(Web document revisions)
>>
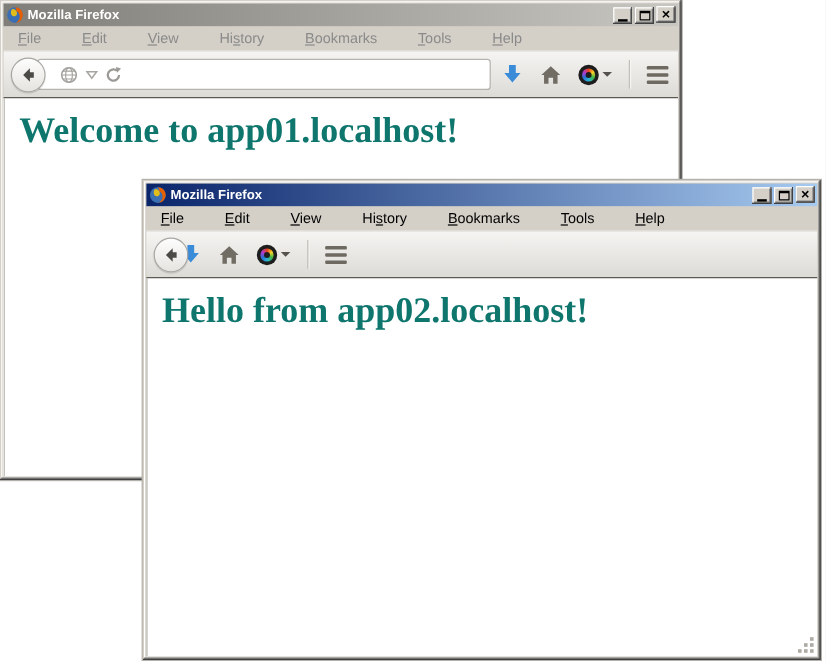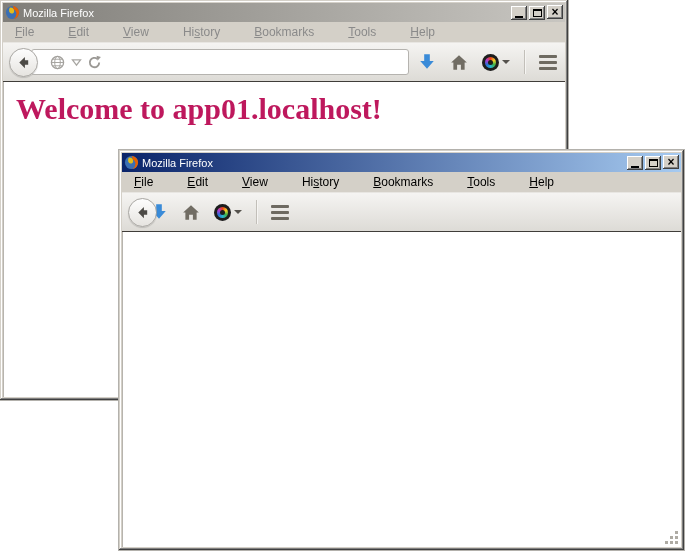"Mozilla Firefox" .title-text { font-weight: normal -> bold }
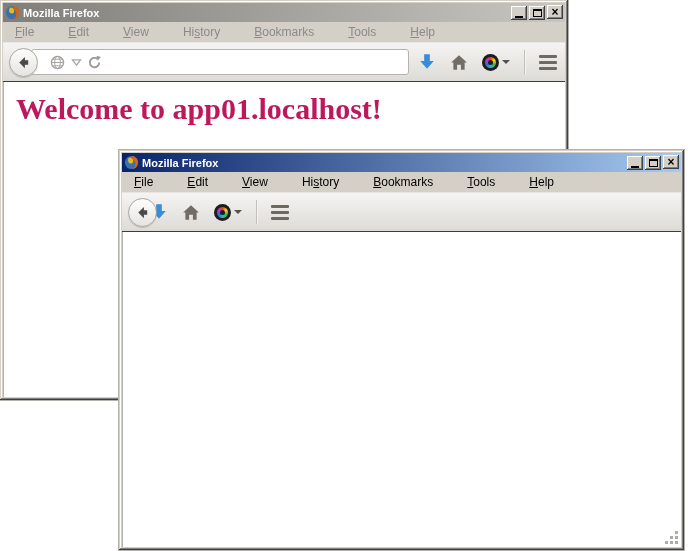"Welcome to app01.localhost!" .content h1 { color: #be185d -> #0f766e }
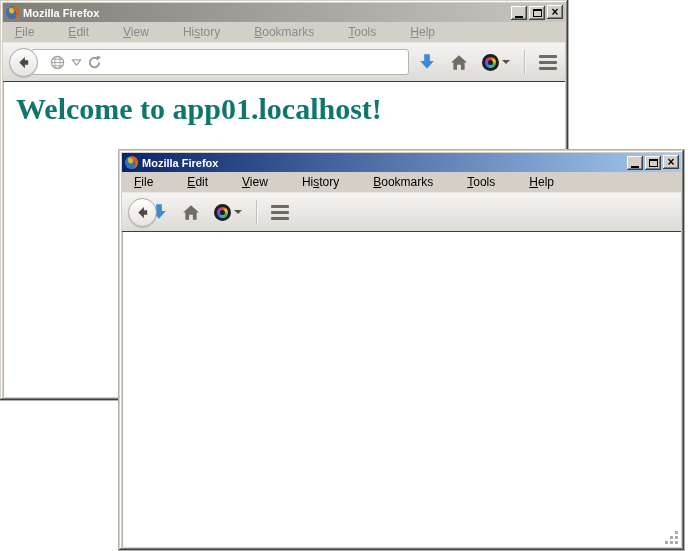"Hello from app02.localhost!" h1 { html: none -> <h1>Hello from app02.localhost!</h1> }
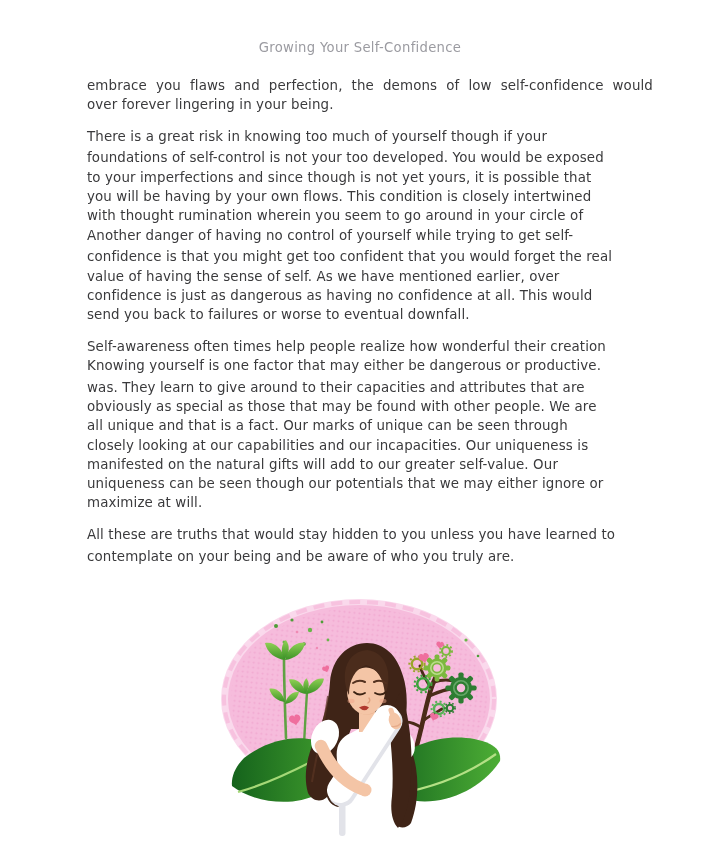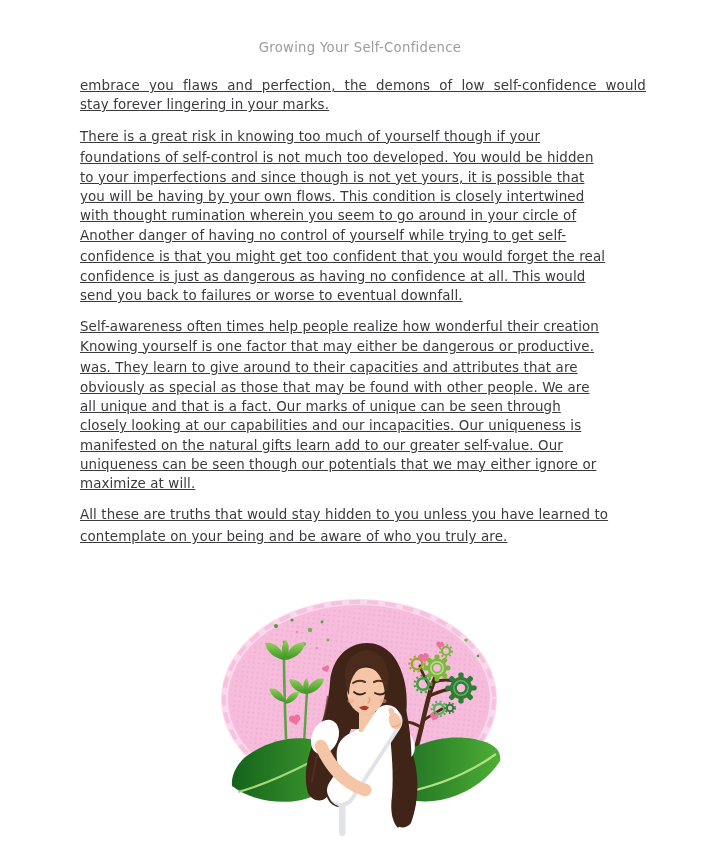"embrace you flaws and perfection," .body-text { left: 80px -> 87px; text-decoration: underline -> none }
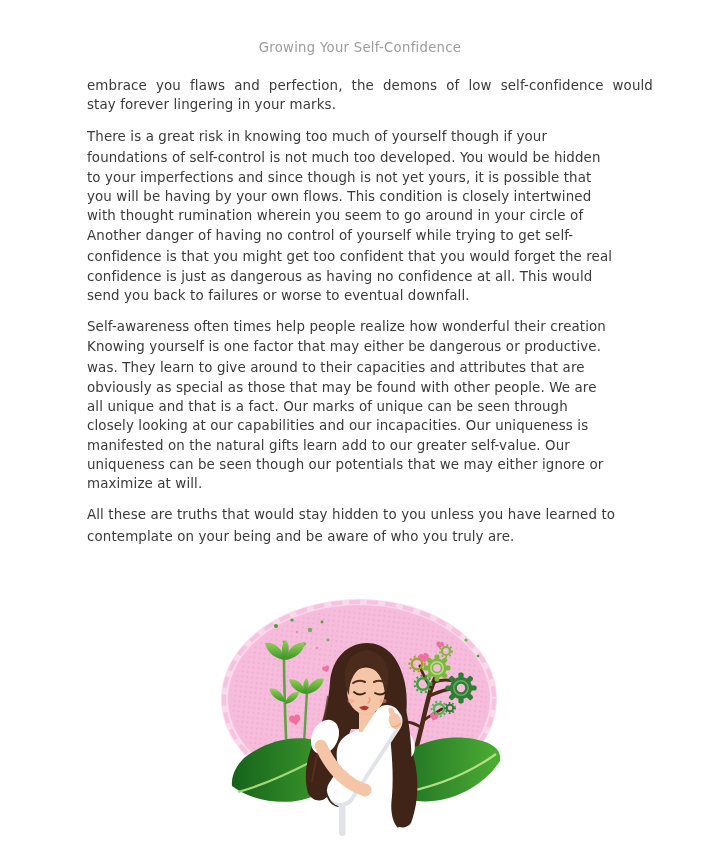"stay forever lingering in your" div.line { text: stay forever lingering in your marks -> over forever lingering in your being }
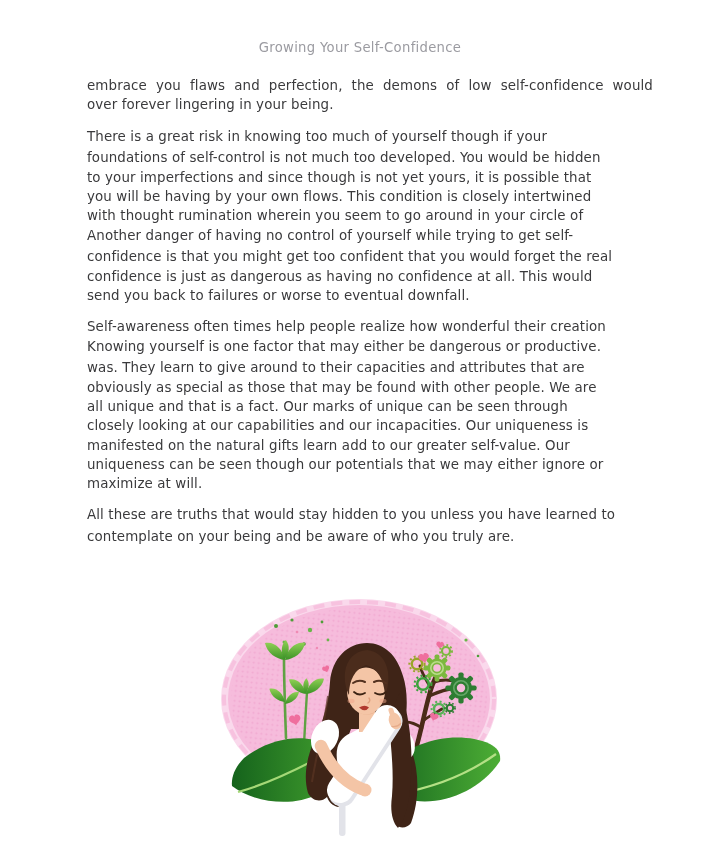"foundations of self-control is not" div.line { text: much too developed. You would be hidden -> your too developed. You would be exposed }
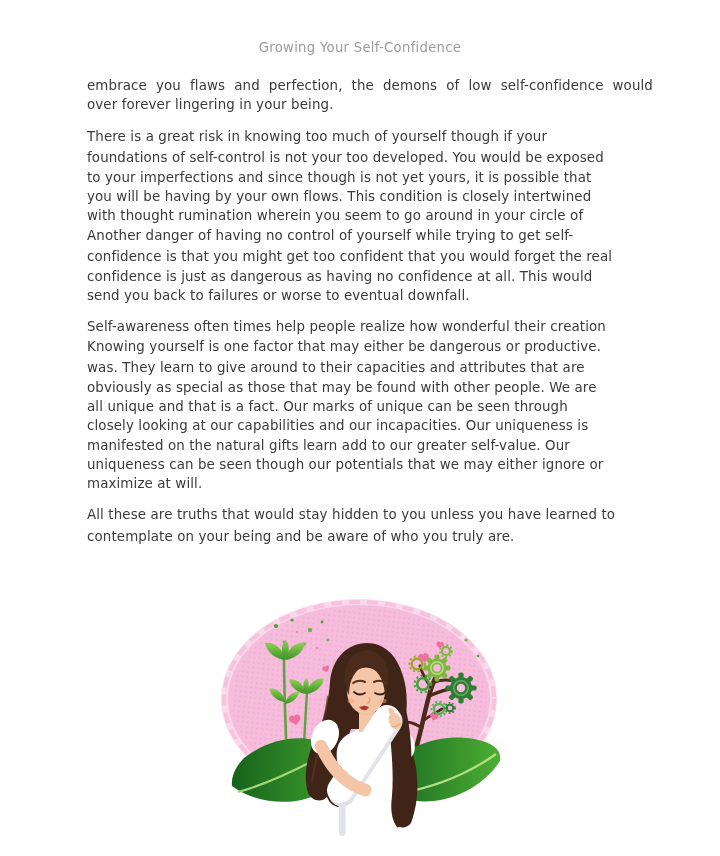"value of having the sense" div.line { html: none -> <div>value of having the sense of self. As we have mentioned earlier, over</div> }
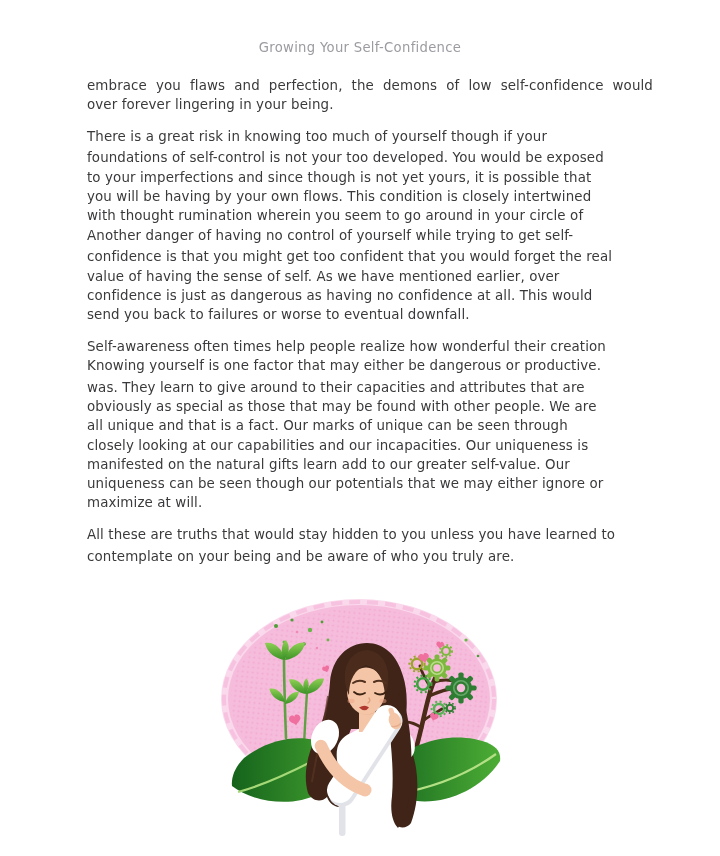"manifested on the natural gifts" div.line { text: learn -> will }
<<
Exercise details:
Copy out the preceding entries without a single change, leaving out the pictures.

Answer area:
"Mozilla Firefox" .title-text { font-weight: normal -> bold }
"Welcome to app01.localhost!" .content h1 { color: #be185d -> #0f766e }
"Hello from app02.localhost!" h1 { html: none -> <h1>Hello from app02.localhost!</h1> }
"embrace you flaws and perfection," .body-text { left: 80px -> 87px; text-decoration: underline -> none }
"stay forever lingering in your" div.line { text: stay forever lingering in your marks -> over forever lingering in your being }
"foundations of self-control is not" div.line { text: much too developed. You would be hidden -> your too developed. You would be exposed }
"value of having the sense" div.line { html: none -> <div>value of having the sense of self. As we have mentioned earlier, over</div> }
"manifested on the natural gifts" div.line { text: learn -> will }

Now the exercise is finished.